Neches, Karen. 2008. Earthly Pleasures.
I rarely read Amazon reviews these days. I typically don't second guess my opinion. (And for the record, I'm not second guessing it here either even though I did look the book up on Amazon. The only thing I'm second guessing is whether to give it 3 stars or 3.5 stars or 3.75 stars.) But I have to say that Publishers Weekly's phrasing of "appealingly unorthodox" is just right in describing this fun, often light-hearted debut novel, Earthly Pleasures. Set both in heaven and on earth, it follows the lives of many characters--some living, some not so much. The story lines are seemingly unconnected--unconnected but enjoyable nonetheless--until the last third of the book when everything begins to come together. It is a romance. An unusual romance, but a romance all the same. The man? A celebrity both in heaven and on earth. Ryan Blaine. The woman? Well, when we first meet her she's a 'greeter' in heaven. Skye Sebring. Where they meet. How they meet. When they meet. I'll leave that up to you to discover.

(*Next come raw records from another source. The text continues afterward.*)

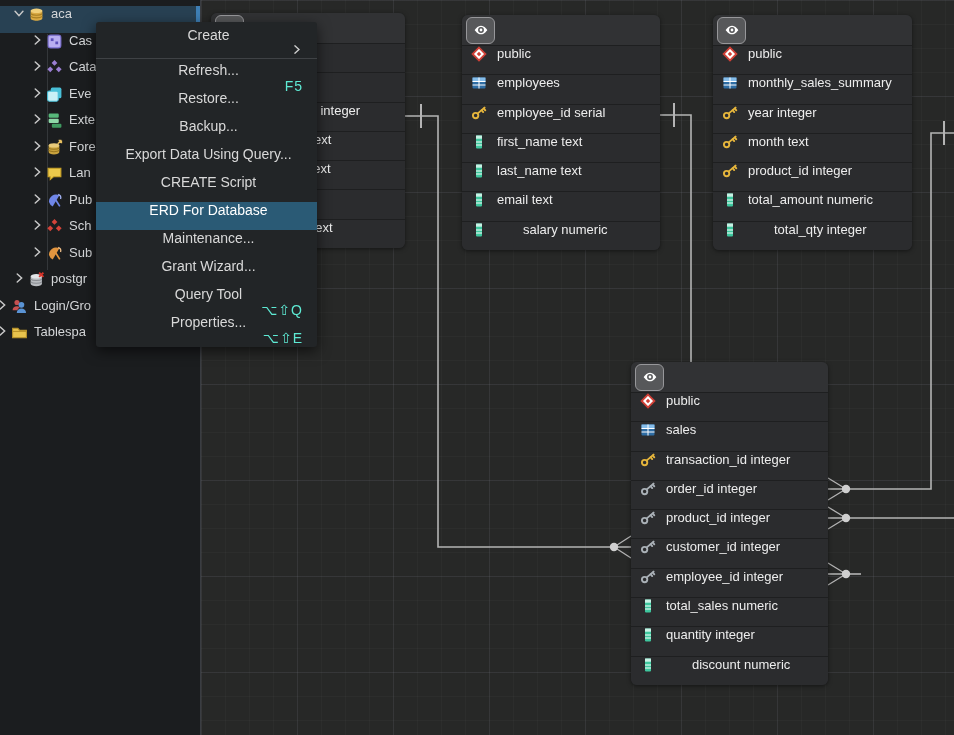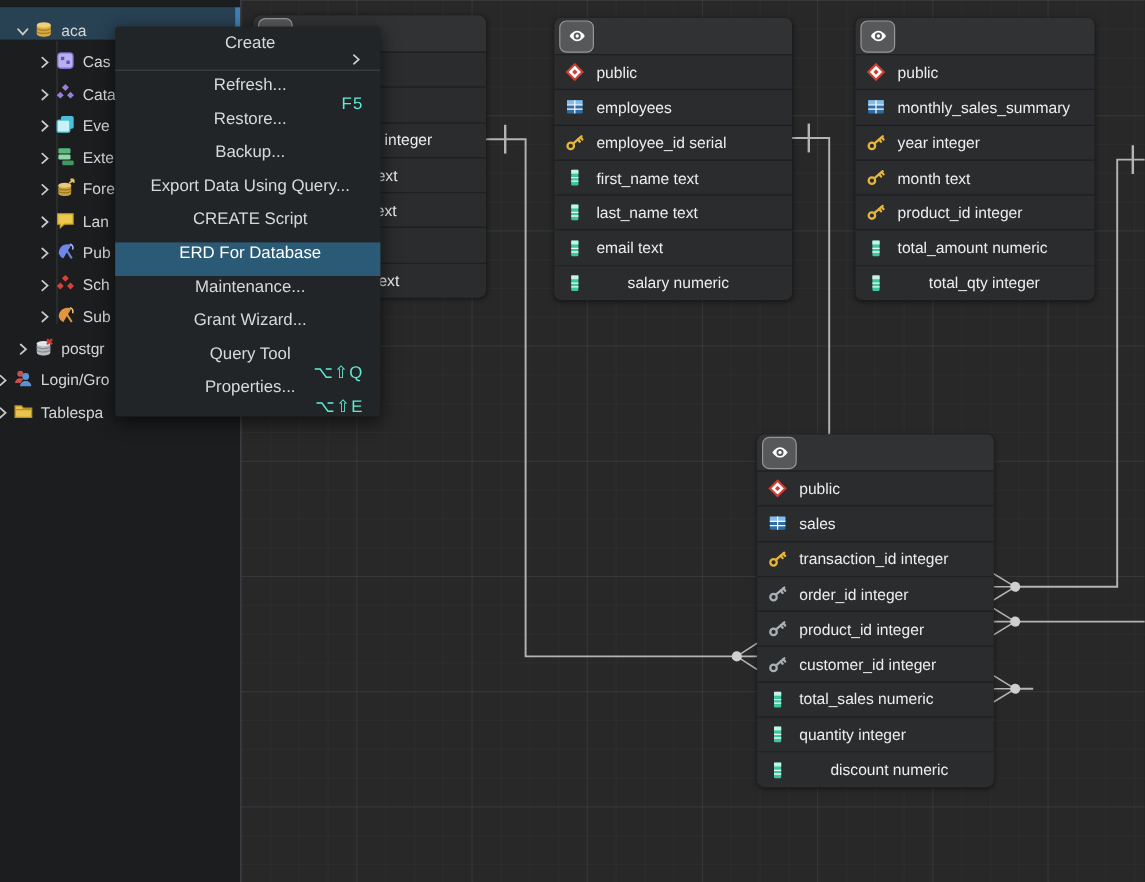"aca" .tree-row { align-items: flex-end -> flex-start }
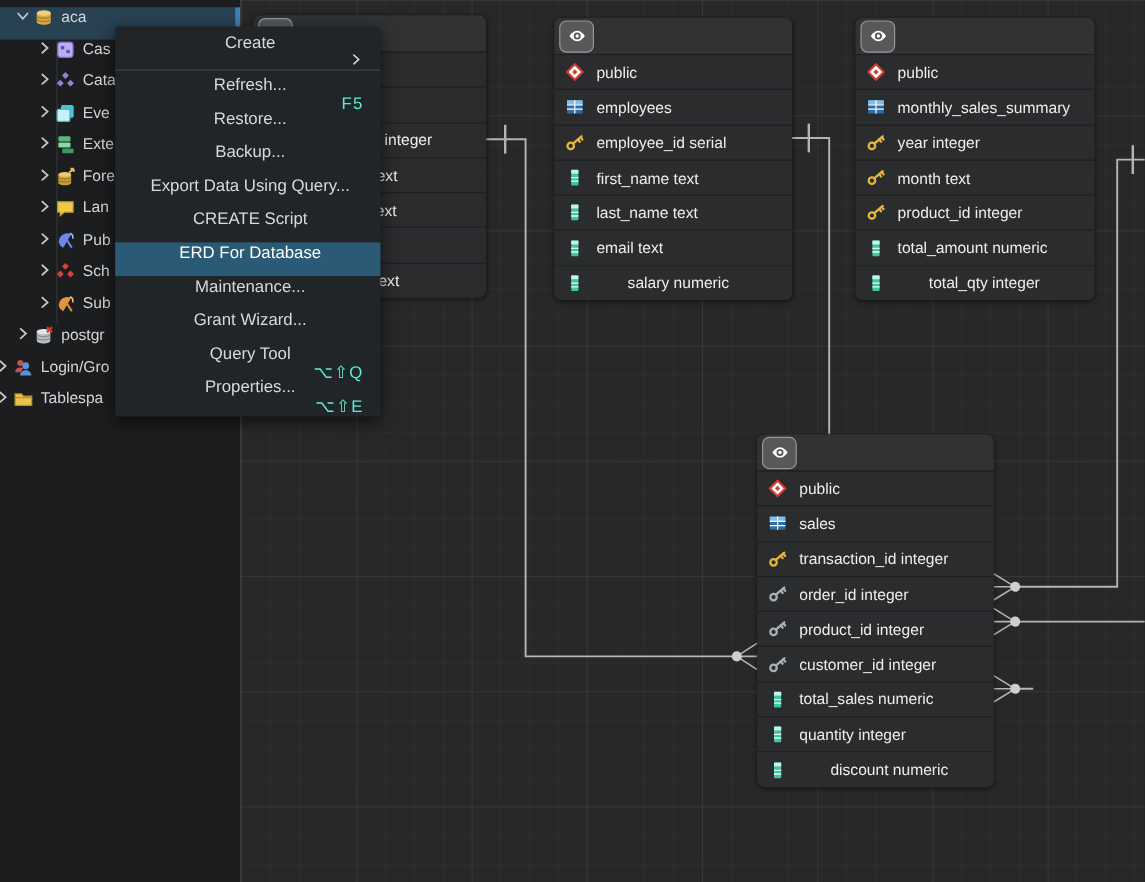"public" .erd-row { align-items: center -> flex-start }
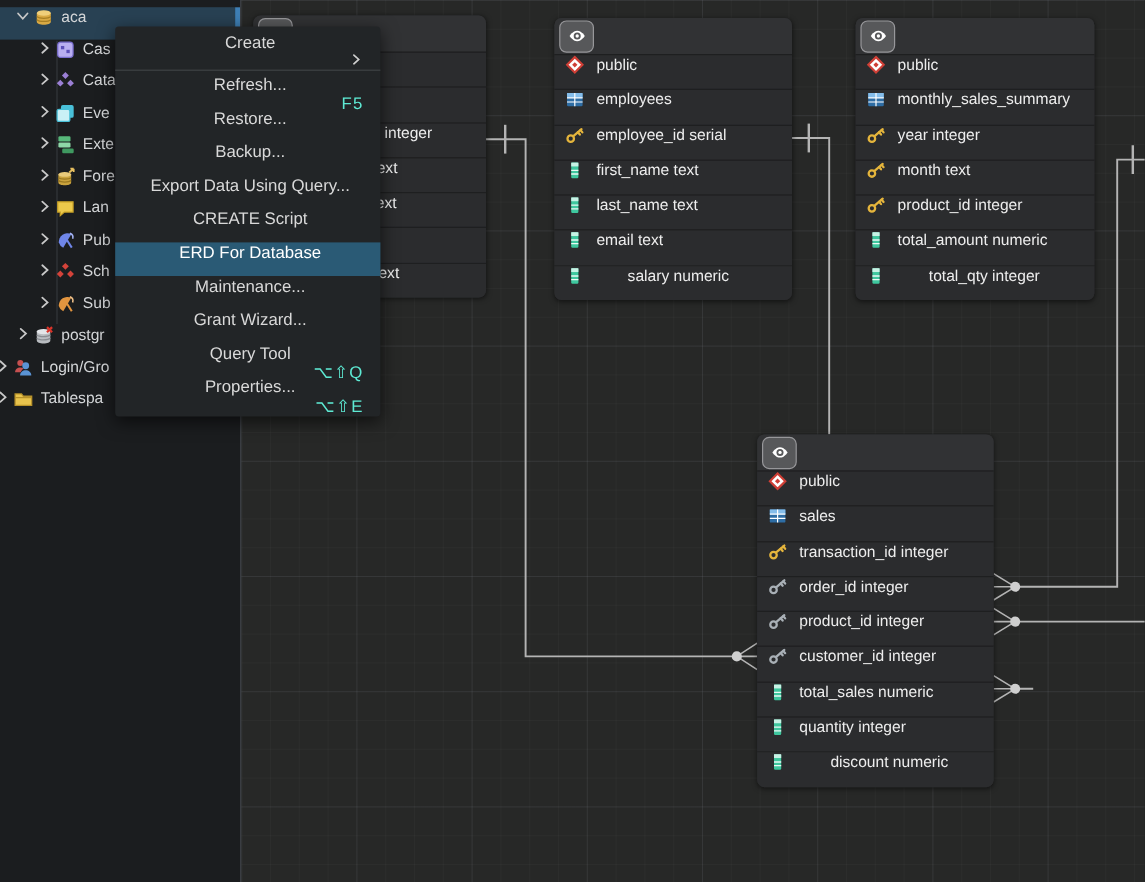"employee_id integer" div.erd-row { html: none -> <div> <span> <svg> <g> <circle></circle> <path></path> <path></path> </g> </svg> </span> <span>employee_id integer</span> </div> }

Expect a sweet, often-funny story of two lovers that seemingly will never have the chance to connect. Don't expect an orthodox vision of heaven. Don't. If you do, if you read it through the mindset of "this is wrong; this is wrong; that's wrong, too" you'll be missing out on a charming story. Theologically weak--at least for Christian believers that may come across this novel--the novel's strength is in its telling. The back cover for instance mentions that the heroine "discovers that all of life's lessons can be learned from the lyrics of five Beatles songs." As a Beatle fan, how could I really resist such a tale?
This book may not be for everyone. Some--myself excluded--might find it a bit too light, a bit too fluffy, a bit too predictable. Romance novels aren't suited for all readers after all. And one person's "best book ever" is sentimental trash to another. But I enjoyed myself greatly with this one. It was fun. Pure fun. Guilty fun.
First sentence: The red light on Skye Sebring's computer blinked rapidly, announcing the arrival of her first client of the day. Within seconds a girl with dark, darting eyes entered the cubicle. She wore spiked leather wrist cuffs and a T-shirt with the logo "Hustle or Die."